A deterministic context-compression layer for Claude (and any MCP client).
Squeeze codebases, files, and log streams down to the tokens that actually matter — using parsers and tree-walking, not another expensive LLM call.
Warning
Status: early development (pre-0.1.0). The architecture and roadmap below
are real and being built in the open. Follow docs/ROADMAP.md
for live progress. Stars and early feedback are very welcome.
Every token Claude spends reading a 4,000-line file or a 50,000-line log dump is a token it can't spend reasoning. The usual fix — ask an LLM to summarize the input first — is slow, costs money, is non-deterministic, and routinely deletes the one variable or stack frame you actually needed.
Most of that bloat is mechanical, and machines can remove it deterministically.
Comments, docstrings, blank-line padding, import ceremony, repeated stack traces, timestamps, and ANSI noise carry little signal for a model that already understands code. Context Squeeze sits between Claude and your raw data as an MCP server, parses inputs with tree-sitter, and emits a compact, syntactically faithful projection that fits a token budget you choose.

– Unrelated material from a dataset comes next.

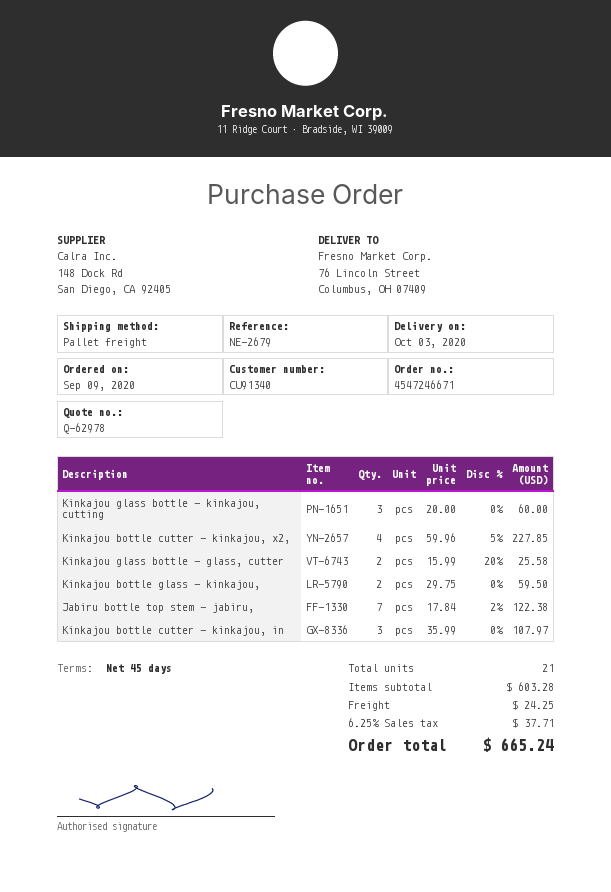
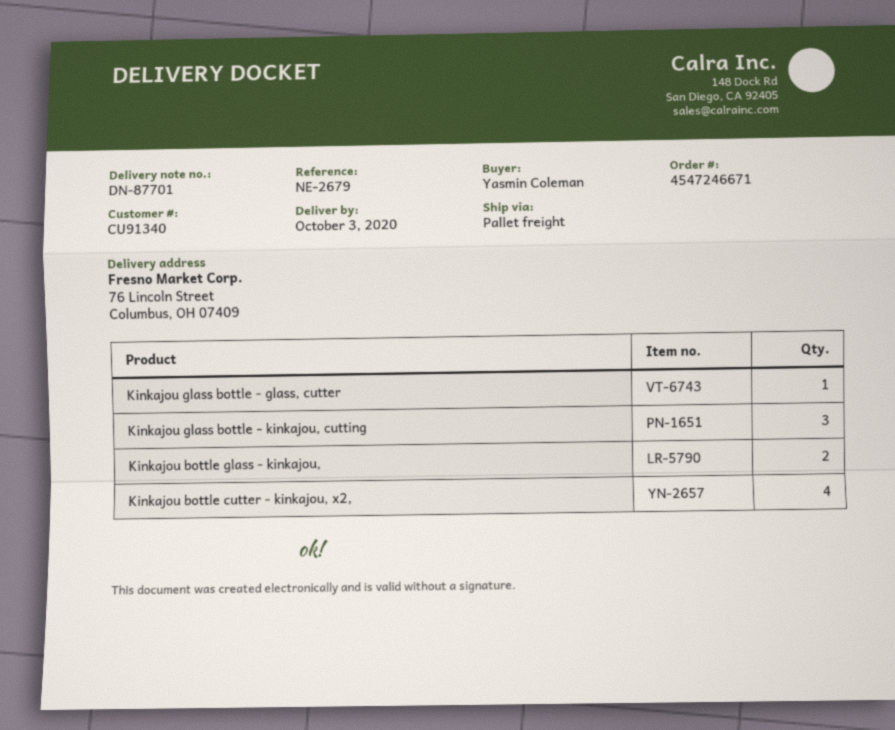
Kinkajou glass bottle - glass, cutter: 2 -> 1
Jabiru bottle top stem - jabiru,: 7 -> none
Kinkajou bottle cutter - kinkajou, in: 3 -> none

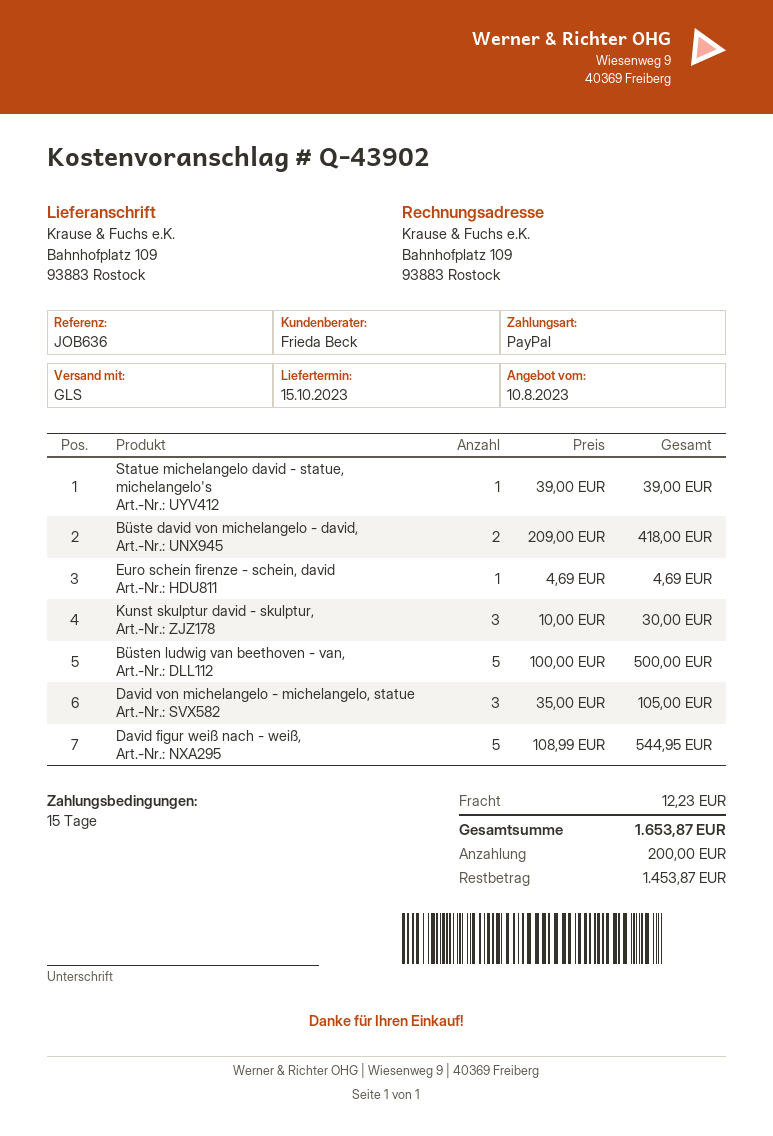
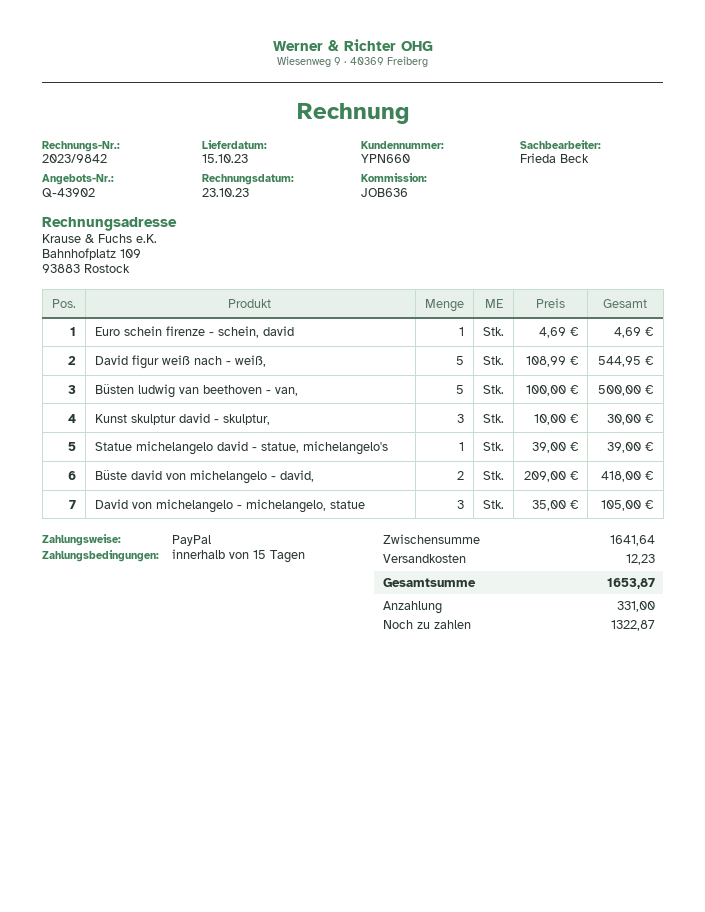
deposit: 200.00 -> 331.00
balance: 1453.87 -> 1322.87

┌────────────────┐ stdio / MCP ┌──────────────────────┐ ┌─────────────────────┐
│ Claude Desktop │◀───────────────▶│ Context Squeeze │◀──────▶│ Filesystem / Git │
│ (or any client)│ JSON-RPC │ MCP server (Rust) │ │ source, docs, logs │
└────────────────┘ └───────────┬──────────┘ └─────────────────────┘
│
┌─────────────────────┼─────────────────────┐
▼ ▼ ▼
┌────────────────┐ ┌──────────────────┐ ┌──────────────────┐
│ tree-sitter AST│ │ Budget Allocator │ │ Log Distiller │
│ strips fluff, │ │ tiktoken-based │ │ dedupes traces, │
│ keeps structure│ │ collapse-to-fit │ │ builds error map │
└────────────────┘ └──────────────────┘ └──────────────────┘
| MCP tool | What it does |
|---|---|
inspect_codebase_skeleton(path) |
Walks a directory (honoring .gitignore) and returns a condensed map of files with only their class/function/type signatures — the shape of a codebase at a fraction of the tokens. |
fetch_squeezed_file(path, token_budget) |
Reads one file, strips comments/docstrings/padding via the AST, then progressively collapses function bodies to signatures until the result fits token_budget — never breaking syntax. |
summarize_log_stream(raw_text) |
Collapses a 50,000-token log into a ~500-token error anatomy: timestamps stripped, duplicate stack traces folded with counts, repetitive lines clustered. |
- Native tree-sitter — the C grammars compile straight in; no WASM, no FFI gymnastics.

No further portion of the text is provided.